PROVIDED ENTRIES:
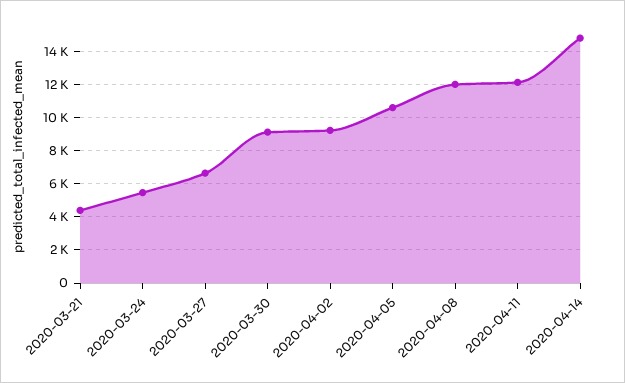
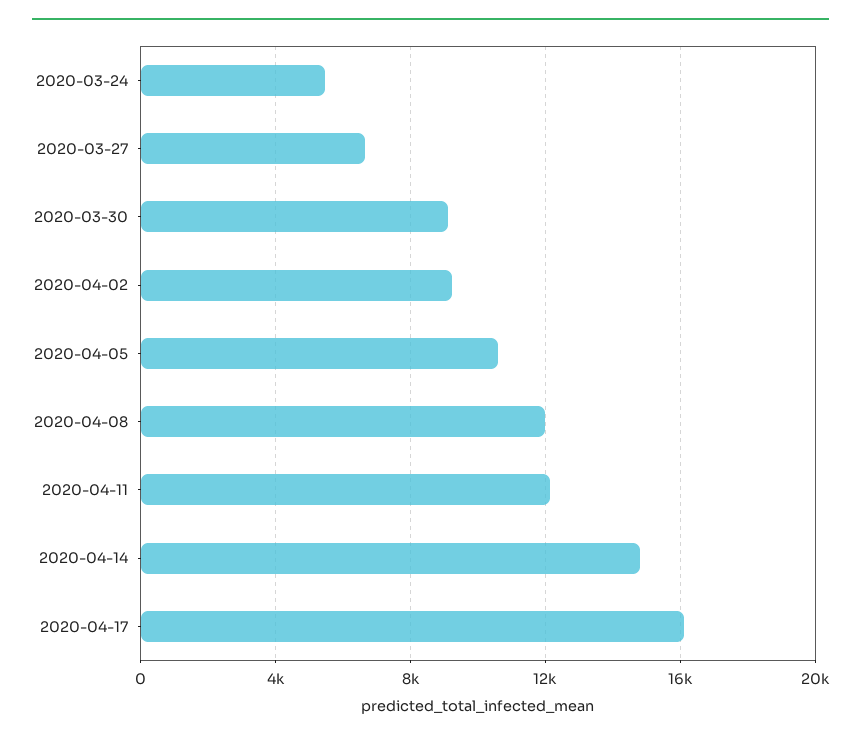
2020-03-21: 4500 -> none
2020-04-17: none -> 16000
...
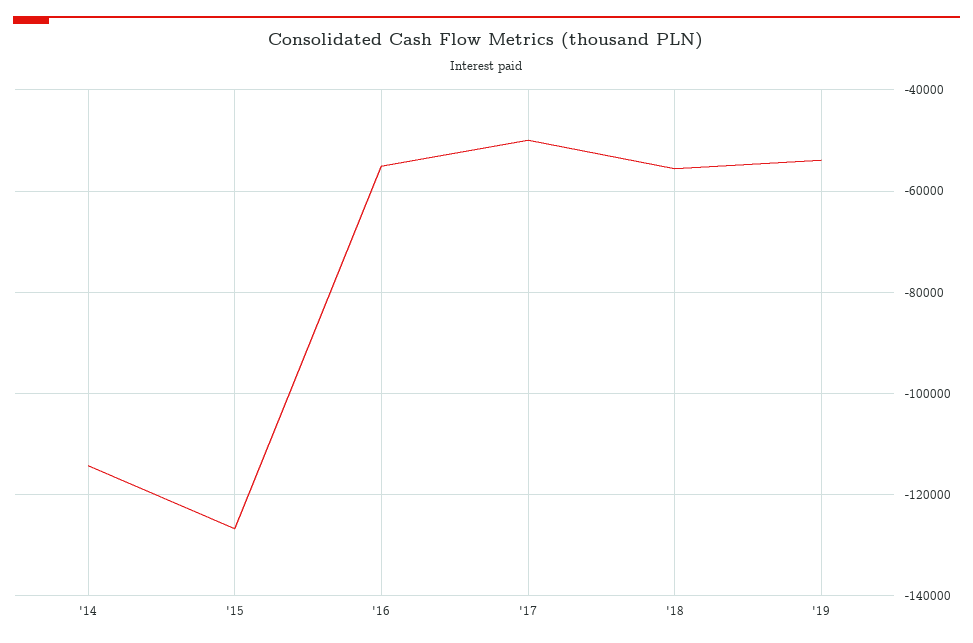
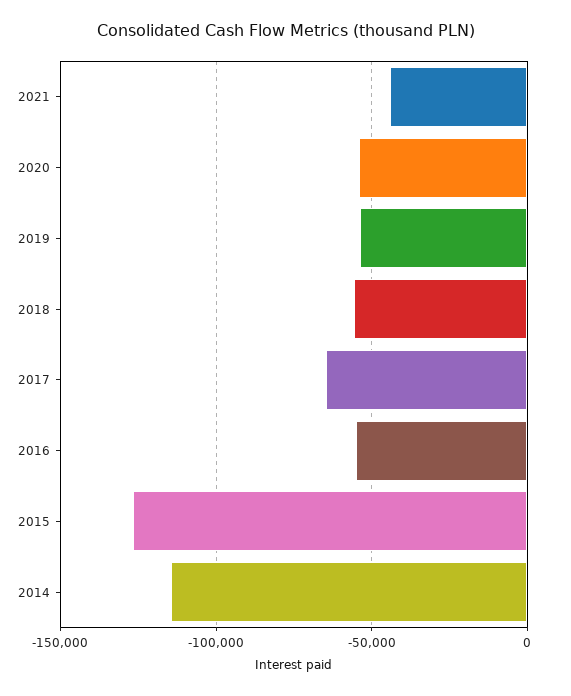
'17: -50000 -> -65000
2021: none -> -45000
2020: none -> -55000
==
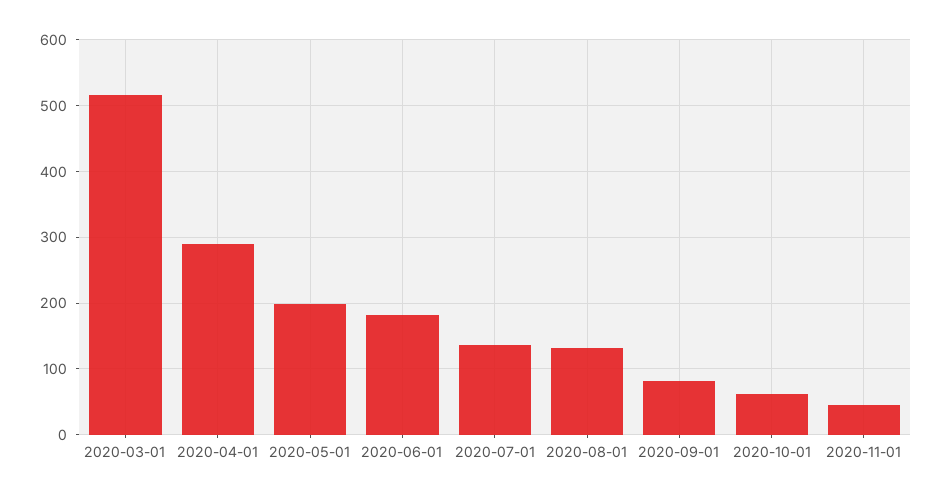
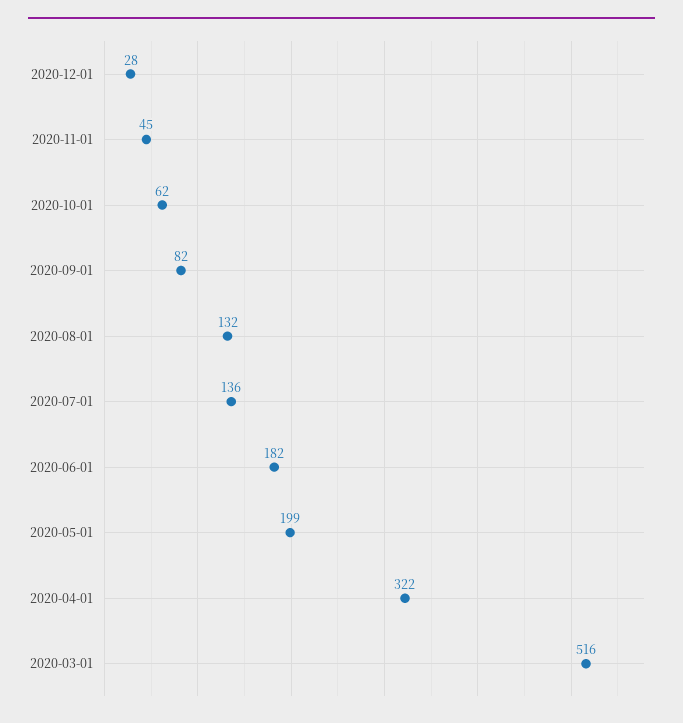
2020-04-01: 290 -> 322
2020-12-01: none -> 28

EXERCISE GOAL:
Pick out and copy the lines of the entries that hold the string "none".

OUTPUT BELOW:
2020-03-21: 4500 -> none
2020-04-17: none -> 16000
2021: none -> -45000
2020: none -> -55000
2020-12-01: none -> 28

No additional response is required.